FPE’s holdings weigh toward preferred stocks issued by financial sector companies; specifically, banks (37.4%), insurers (20.7%), capital market firms (6%), and financial service providers (3.5%). Only 10% of the ETF’s holdings rated BBB+ or higher which indicates that the vast majority are speculative grade.
“A steady preferred stock ETF that checks all the boxes is PGX,” explains Manske of Invesco Preferred ETF (PGX), which is “not the biggest, not the most profitable, nor the most volatile, nor the most expensive.” What you want from an ETF like this is impressive vanilla simplicity, and that’s exactly what you get. In this case, ICE BofAML’s Core Plus Fixed Rate Preferred Securities Index followed.
There are, however, subtleties to consider. PGX does not hold all of the preferred stocks in the index; rather, the ETF employs a sampling approach to come up with a portfolio of 289 holdings that is intended to be representative of the underlying index. PGX also provides an options chain for investors seeking increased leverage. PGX has a 30-day SEC yield of 6.4% and also an expense ratio of 0.50%.
ETF on Preferred Stock Securities from SPDR and ICE (PSK)
PSK, which follows the ICE Exchange-Listed Fixed & Adjustable Rate Preferred Securities Index, is a preferred stock exchange-traded fund that satisfies more stringent investment criteria. Non-convertible, U.S. dollar-denominated, $25-par value preferred stocks that trade on the NYSE or Nasdaq and are rated investment grade by Moody’s or Standard & Poor’s are eligible for inclusion.
In addition, there must be at least 18 months until maturity and a trading volume of at least 250,000 units in the previous six months. Above all, PSK has a 71.8% allocation to financial sector preferred securities, the highest of any ETF on this list, and a 13.2% allocation to utilities, the second highest. The 30-day SEC yield on the ETF is 6% and also the expense ratio is 0.45%.
Preferred ETF manager Taylor says, “With a preferred stock ETF, you can offload the due diligence of picking individual preferred shares to an asset manager for relatively low cost” (PFFD). Firstly, select an asset manager with the right philosophy, investment style, and holdings. Top pick PFFD has a 0.23% expense ratio.

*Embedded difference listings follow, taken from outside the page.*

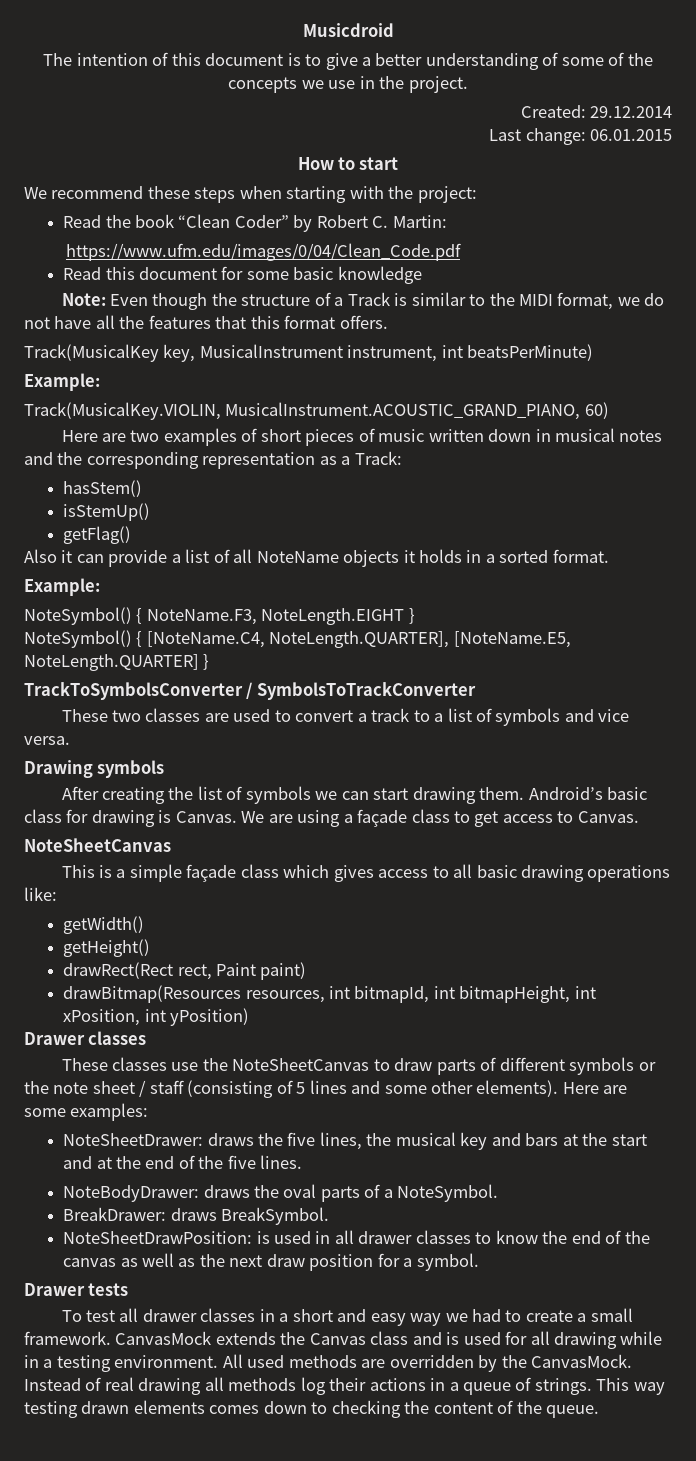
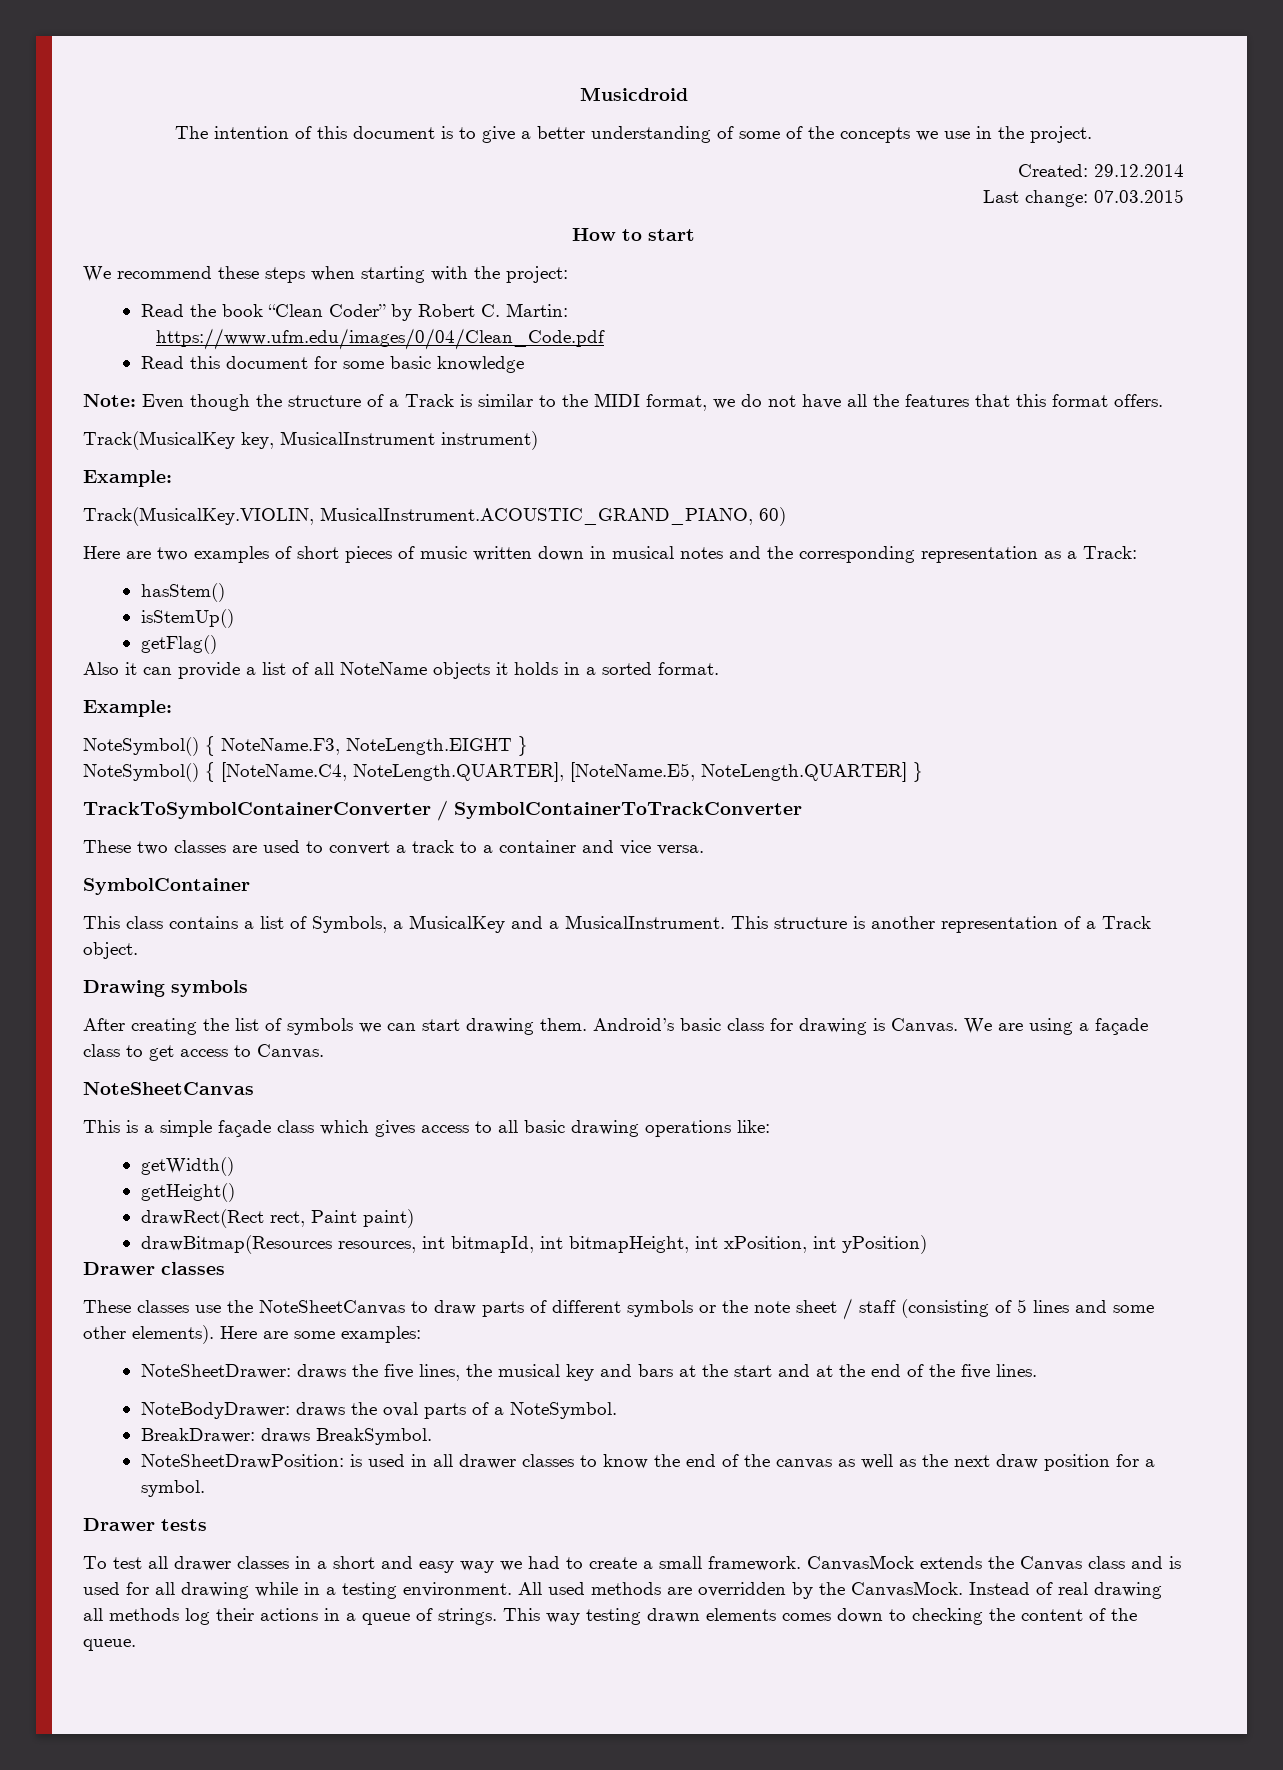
- Last change: 06.01.2015
+ Last change: 07.03.2015
- Track(MusicalKey key, MusicalInstrument instrument, int beatsPerMinute)
+ Track(MusicalKey key, MusicalInstrument instrument)
- TrackToSymbolsConverter / SymbolsToTrackConverter
+ TrackToSymbolContainerConverter / SymbolContainerToTrackConverter
- These two classes are used to convert a track to a list of symbols and vice versa.
+ These two classes are used to convert a track to a container and vice versa.
+ SymbolContainer
+ This class contains a list of Symbols, a MusicalKey and a MusicalInstrument. This structure is another representation of a Track object.

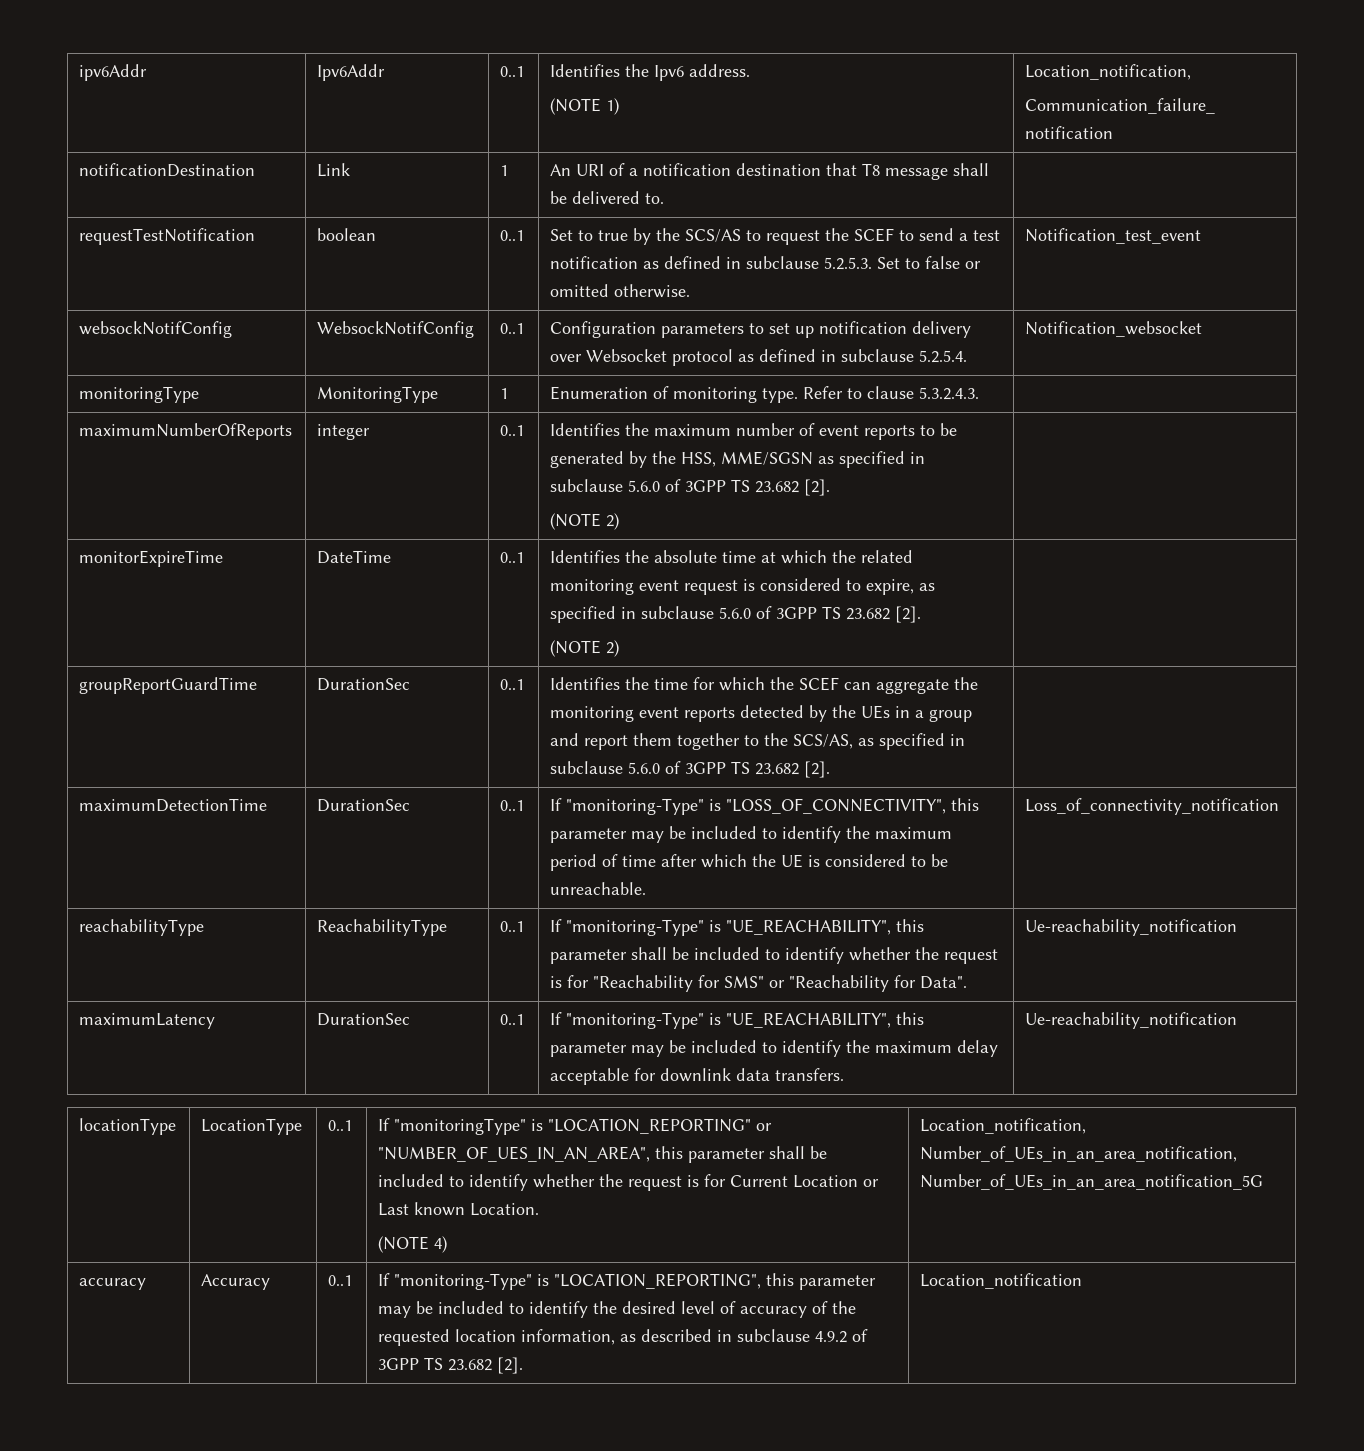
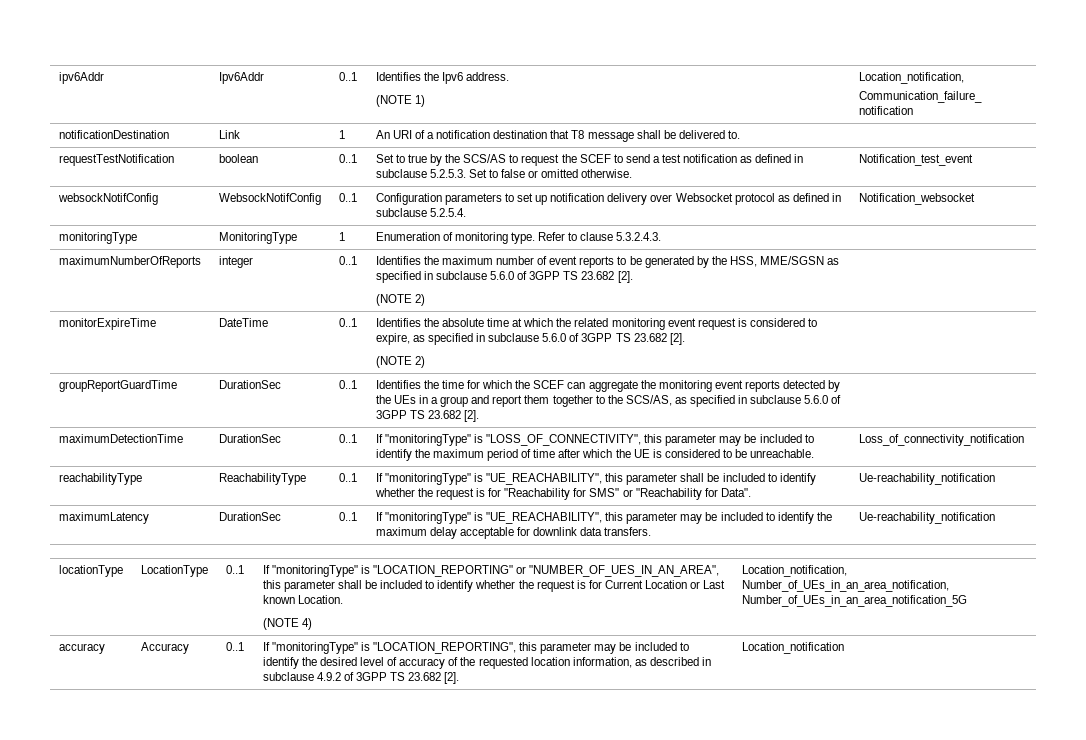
- maximumDetectionTime | DurationSec | 0..1 | If "monitoring-Type" is "LOSS_OF_CONNECTIVITY", this parameter may be included to identify the maximum period of time after which the UE is considered to be unreachable. | Loss_of_connectivity_notification
+ maximumDetectionTime | DurationSec | 0..1 | If "monitoringType" is "LOSS_OF_CONNECTIVITY", this parameter may be included to identify the maximum period of time after which the UE is considered to be unreachable. | Loss_of_connectivity_notification
- reachabilityType | ReachabilityType | 0..1 | If "monitoring-Type" is "UE_REACHABILITY", this parameter shall be included to identify whether the request is for "Reachability for SMS" or "Reachability for Data". | Ue-reachability_notification
+ reachabilityType | ReachabilityType | 0..1 | If "monitoringType" is "UE_REACHABILITY", this parameter shall be included to identify whether the request is for "Reachability for SMS" or "Reachability for Data". | Ue-reachability_notification
- maximumLatency | DurationSec | 0..1 | If "monitoring-Type" is "UE_REACHABILITY", this parameter may be included to identify the maximum delay acceptable for downlink data transfers. | Ue-reachability_notification
+ maximumLatency | DurationSec | 0..1 | If "monitoringType" is "UE_REACHABILITY", this parameter may be included to identify the maximum delay acceptable for downlink data transfers. | Ue-reachability_notification
- accuracy | Accuracy | 0..1 | If "monitoring-Type" is "LOCATION_REPORTING", this parameter may be included to identify the desired level of accuracy of the requested location information, as described in subclause 4.9.2 of 3GPP TS 23.682 [2]. | Location_notification
+ accuracy | Accuracy | 0..1 | If "monitoringType" is "LOCATION_REPORTING", this parameter may be included to identify the desired level of accuracy of the requested location information, as described in subclause 4.9.2 of 3GPP TS 23.682 [2]. | Location_notification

ICE BofA Diversified Core U.S. Preferred Securities Index is used as the benchmark for PFFD’s passive management style. The ETF currently owns 246 preferred issues from U.S. companies, all of which are involved in the financial industry. Monthly distributions have been made by PFFD for the past five years, and the yield on its 30-day SEC investment is currently 6.3%. In other words, the total assets under management for the ETF are just over $2.1 billion.
Exchange Traded Fund (ETF) Global X SuperIncome (SPFF)
“Preferred stocks pay dividends, usually fixed but sometimes variable. This ensures owners receive regular income “Reddy says. Preferred stocks are good portfolio diversifiers because they are uncorrelated to bonds and common stocks.
Global X provides SPFF, which tracks the S&P Enhanced Yield North American Preferred Stock Index to provide investors with exposure to the 50 highest-yielding preferred stocks in the United States and Canada. The ETF’s yield over the last 30 days as reported to the SEC is 6.7%, and it has distributed earnings monthly for the past decade. SPFF has an expense ratio of 0.58%.